In November, “New Amsterdam,” NBC’s popular hospital drama, showcased a product that’s changing the care system for stillbirth families — the CuddleCot. Developed by Flexmort, which is based in England, the CuddleCot has been on the market for about seven years. The device, which is small enough to fit inside a bassinet, works by continually pumping and cooling water underneath a body. The movement of the water and the cooling process drags away heat from the body, slowing down any change. It gives parents more time with their stillborn baby.

In an interview with Evermore, Steve Huggins, Flexmort’s commercial director and CuddleCot’s co-inventor, said he was thrilled for the opportunity to showcase what’s possible for parents grieving a stillbirth on TV.

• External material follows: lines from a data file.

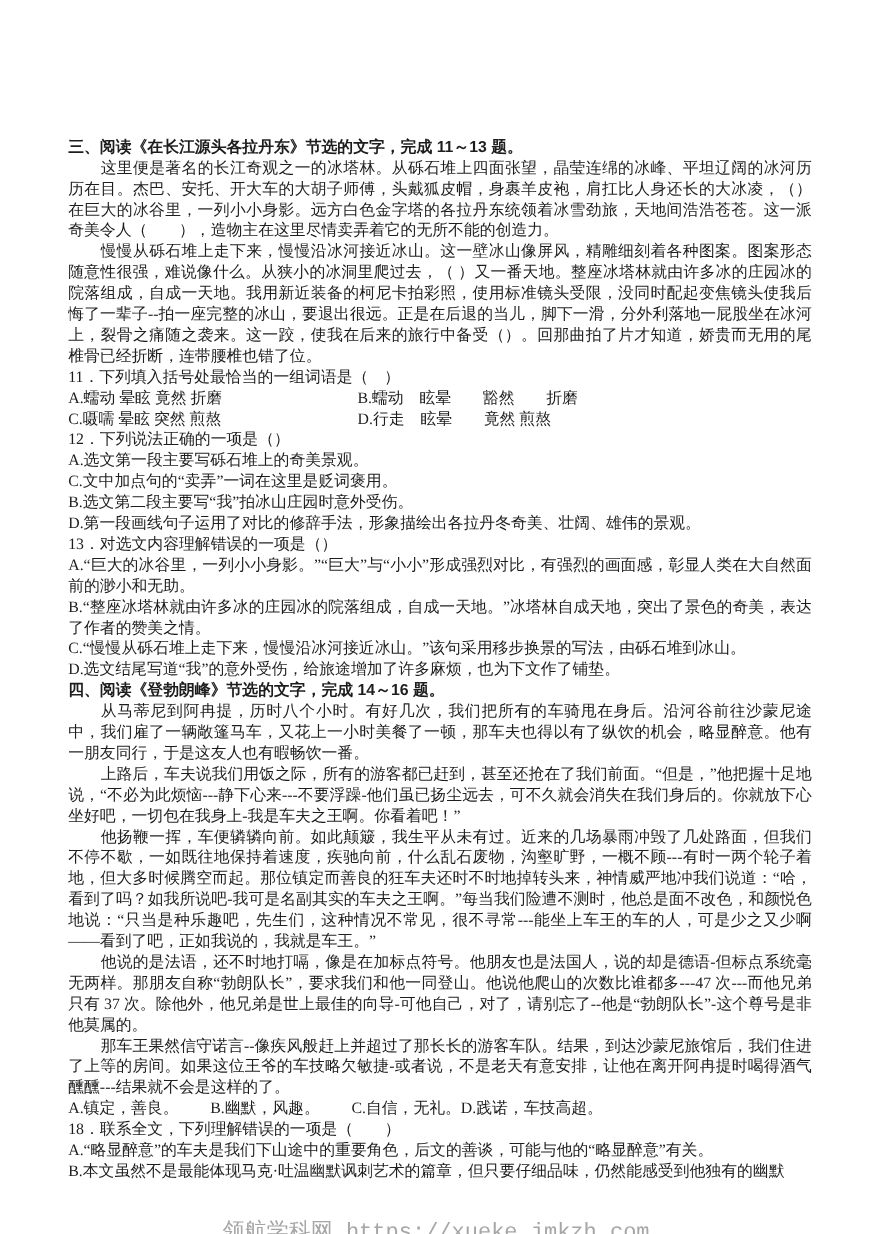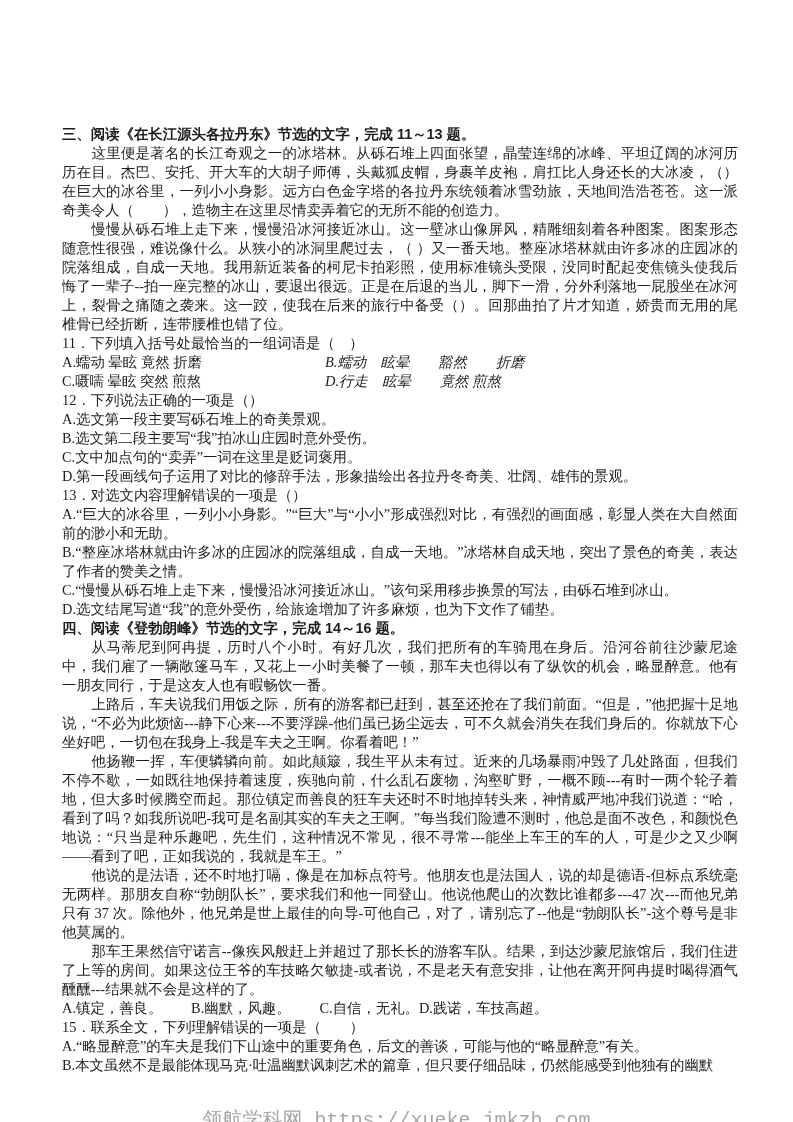--- a/index.html
+++ b/index.html
@@ -26,7 +26,7 @@
   .opt { margin:0; text-align:justify; white-space:pre-wrap; }
   .optrow { display:flex; }
   .optrow .cell-l { width:263px; white-space:pre-wrap; }
-  .optrow .cell-r { flex:1; white-space:pre-wrap;font-style:italic; }
+  .optrow .cell-r { flex:1; white-space:pre-wrap; }
   .ul-span { text-underline-offset:3px; text-decoration-thickness:1px; }
   .watermark {
     position:absolute; left:0; right:0; top:1072px;

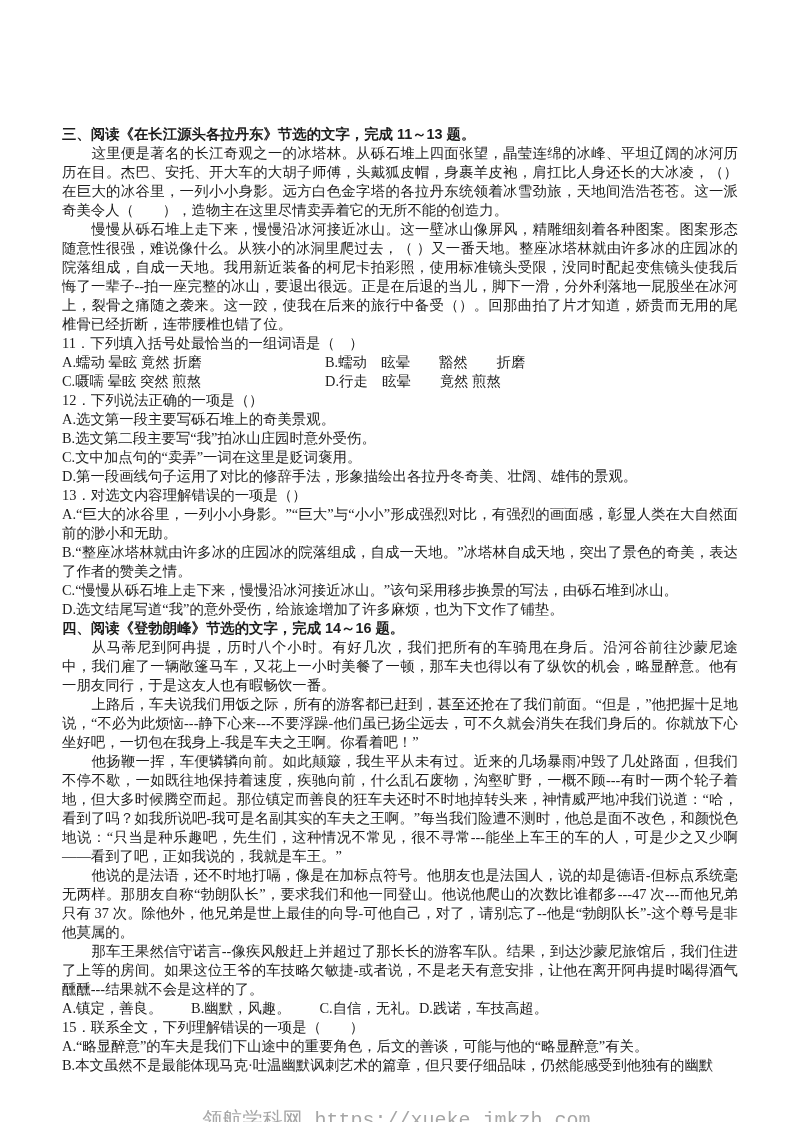--- a/index.html
+++ b/index.html
@@ -59,8 +59,8 @@
 
     <div class="qline">12．下列说法正确的一项是（）</div>
     <div class="opt">A.选文第一段主要写砾石堆上的奇美景观。</div>
+    <div class="opt">C.文中加点句的“卖弄”一词在这里是贬词褒用。</div>
     <div class="opt">B.选文第二段主要写“我”拍冰山庄园时意外受伤。</div>
-    <div class="opt">C.文中加点句的“卖弄”一词在这里是贬词褒用。</div>
     <div class="opt">D.第一段画线句子运用了对比的修辞手法，形象描绘出各拉丹冬奇美、壮阔、雄伟的景观。</div>
 
     <div class="qline">13．对选文内容理解错误的一项是（）</div>

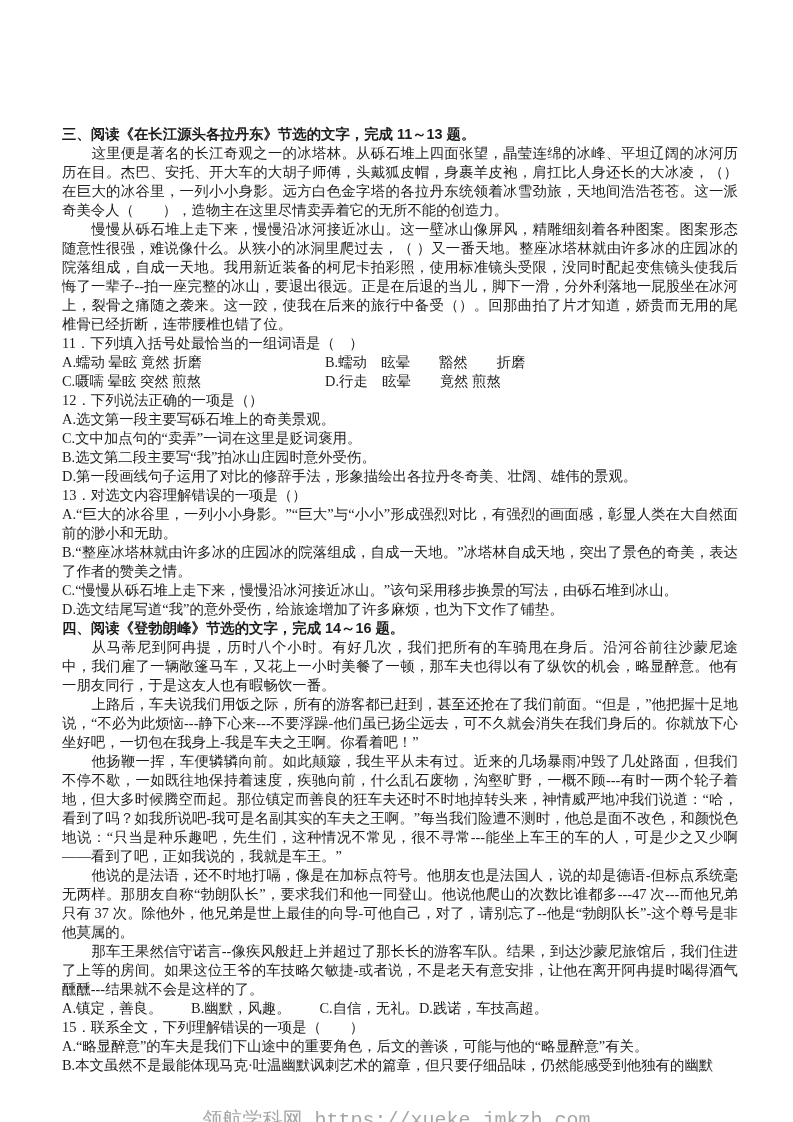--- a/index.html
+++ b/index.html
@@ -79,7 +79,7 @@
 
     <div class="opt">A.镇定，善良。　　B.幽默，风趣。　　C.自信，无礼。D.践诺，车技高超。</div>
 
-    <div class="qline">15．联系全文，下列理解错误的一项是（　　）</div>
+    <div class="qline">18．联系全文，下列理解错误的一项是（　　）</div>
     <div class="opt">A.“略显醉意”的车夫是我们下山途中的重要角色，后文的善谈，可能与他的“略显醉意”有关。</div>
     <div class="opt">B.本文虽然不是最能体现马克·吐温幽默讽刺艺术的篇章，但只要仔细品味，仍然能感受到他独有的幽默</div>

“We are always pleased when the subject of stillborn is tackled in a TV show as it starts people talking about what unfortunately does happen,” Huggins told us. “We thought that the show dealt extremely well with the subject and showed how important it is that the mother has the choice to have time with the baby. Something like this really does let people know that this is totally acceptable and the options are readily available.”

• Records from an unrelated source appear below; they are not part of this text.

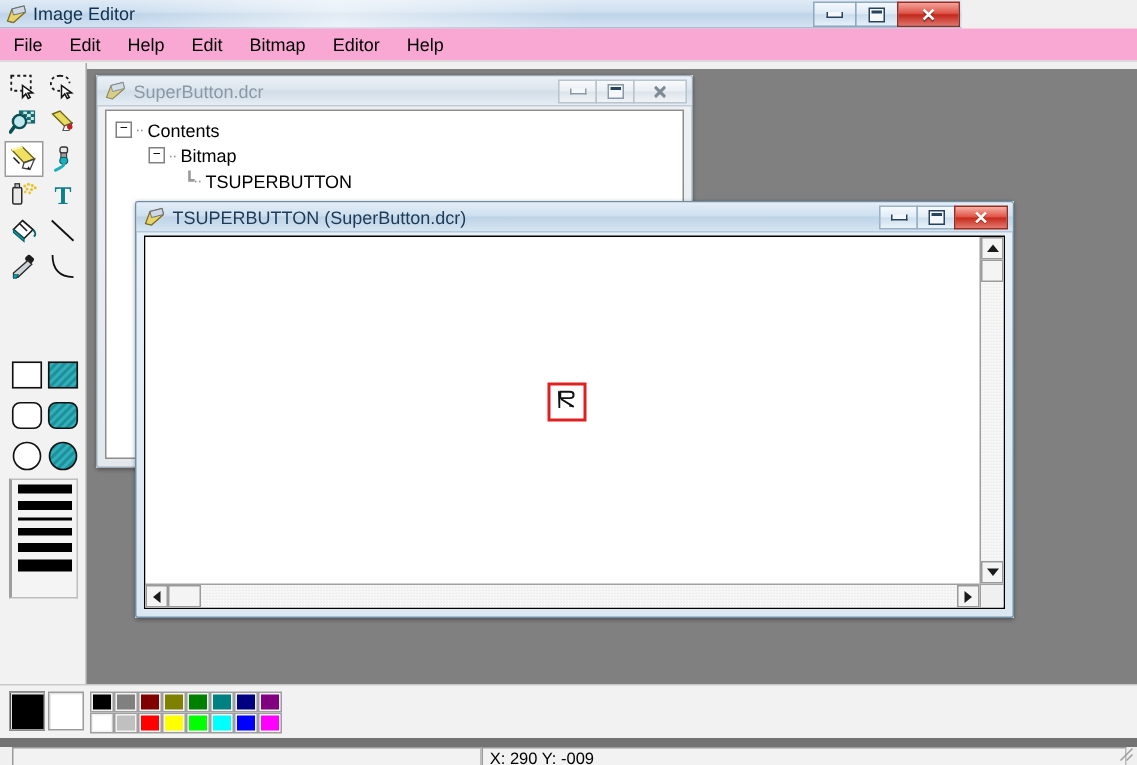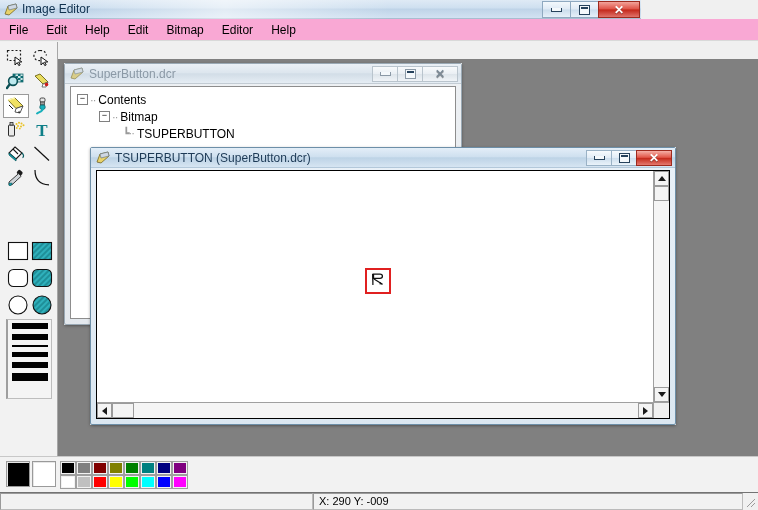--- a/index.html
+++ b/index.html
@@ -194,7 +194,7 @@
 
   
   .mdi {
-    position: absolute; left: 58px; top: 59px;
+    position: absolute; left: 58px; top: 46px;
     width: 700px; height: 414px;
     background: #808080;
     overflow: hidden;

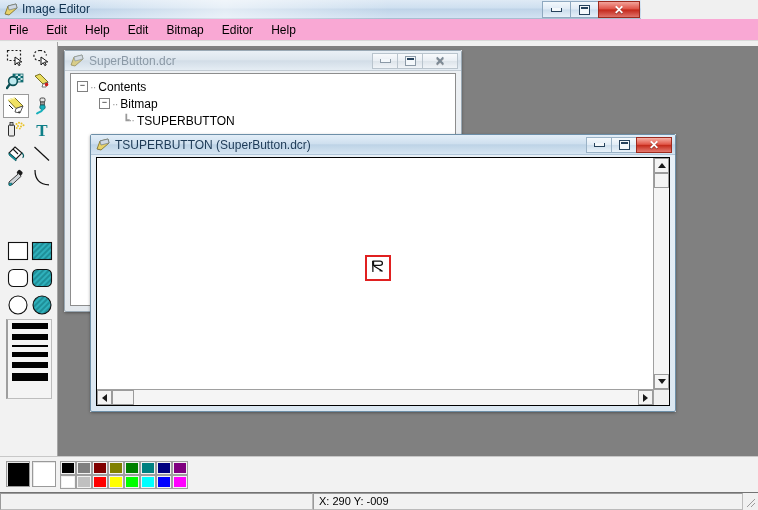--- a/index.html
+++ b/index.html
@@ -169,9 +169,10 @@
     position: absolute; left: 0; top: 492px;
     width: 758px; height: 18px;
     background: #f0f0f0;
-    border-top: 1px solid #737373;
+    border-top: 6px solid #737373;
     box-sizing: border-box;
     display: flex;
+    justify-content: center;
   }
   .status-pane {
     height: 17px;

FMLA bill wins bipartisan support

For years, two fathers — Kelly Farley and Barry Kluger — have been pushing lawmakers to approve the Sarah Grace-Farley-Kluger Act, which would update the Family and Medical Leave Act and allow parents to qualify for unpaid leave when a child, who is under the age of 18, dies. In February, for the first time in eight years since the bill’s original introduction, it received bipartisan support from both the U.S. House and the U.S. Senate.

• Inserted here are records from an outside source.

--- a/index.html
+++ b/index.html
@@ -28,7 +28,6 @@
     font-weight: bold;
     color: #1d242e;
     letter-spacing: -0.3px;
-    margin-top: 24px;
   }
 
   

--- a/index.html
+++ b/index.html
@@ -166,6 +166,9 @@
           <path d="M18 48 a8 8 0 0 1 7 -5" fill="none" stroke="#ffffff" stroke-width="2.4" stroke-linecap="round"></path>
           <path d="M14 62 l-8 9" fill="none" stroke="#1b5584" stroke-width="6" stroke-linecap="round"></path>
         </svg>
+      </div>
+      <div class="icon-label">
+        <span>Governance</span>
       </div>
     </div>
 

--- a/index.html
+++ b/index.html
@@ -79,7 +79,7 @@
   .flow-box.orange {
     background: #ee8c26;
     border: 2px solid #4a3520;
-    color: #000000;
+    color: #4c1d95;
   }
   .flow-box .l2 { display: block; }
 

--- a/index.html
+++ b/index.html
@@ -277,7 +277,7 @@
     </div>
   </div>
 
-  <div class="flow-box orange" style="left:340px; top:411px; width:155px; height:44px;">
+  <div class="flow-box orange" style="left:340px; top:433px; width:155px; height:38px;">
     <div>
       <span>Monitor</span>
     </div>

We checked in with Farley and Kluger in September for an update. Said Kluger: “It’s not a sprint, it’s a marathon.”

Research sheds more light on the impacts of grief

Few want to dwell on death and dying, especially when a child is involved. Sadly, the funding and research required to study the impacts of death and grief on the living has been slow to come. But that’s starting to change. In the last year, researchers shed some important insights on death and grief and there’s more to come in 2020.

Research published in the October issue of Social Science & Medicine found that the death of a child has “lasting impacts” on parents. In fact, bereaved parents had a 32% higher rate of mortality than non-bereaved parents, according to the report.

And in June, research in the Journal of the American Medical Association noted a 30% spike in suicides in the United States, including troublesome increases among adolescents, in particular.

As we carry forward into a new decade, these data points will only help us as we continue to push for better policies, more support and increased visibility into an issue that touches us all.

As we look toward the next five years, we hope you will consider joining our movement, sharing our work or volunteering in your communities. To bring bereavement care to America, it will take every last one of us.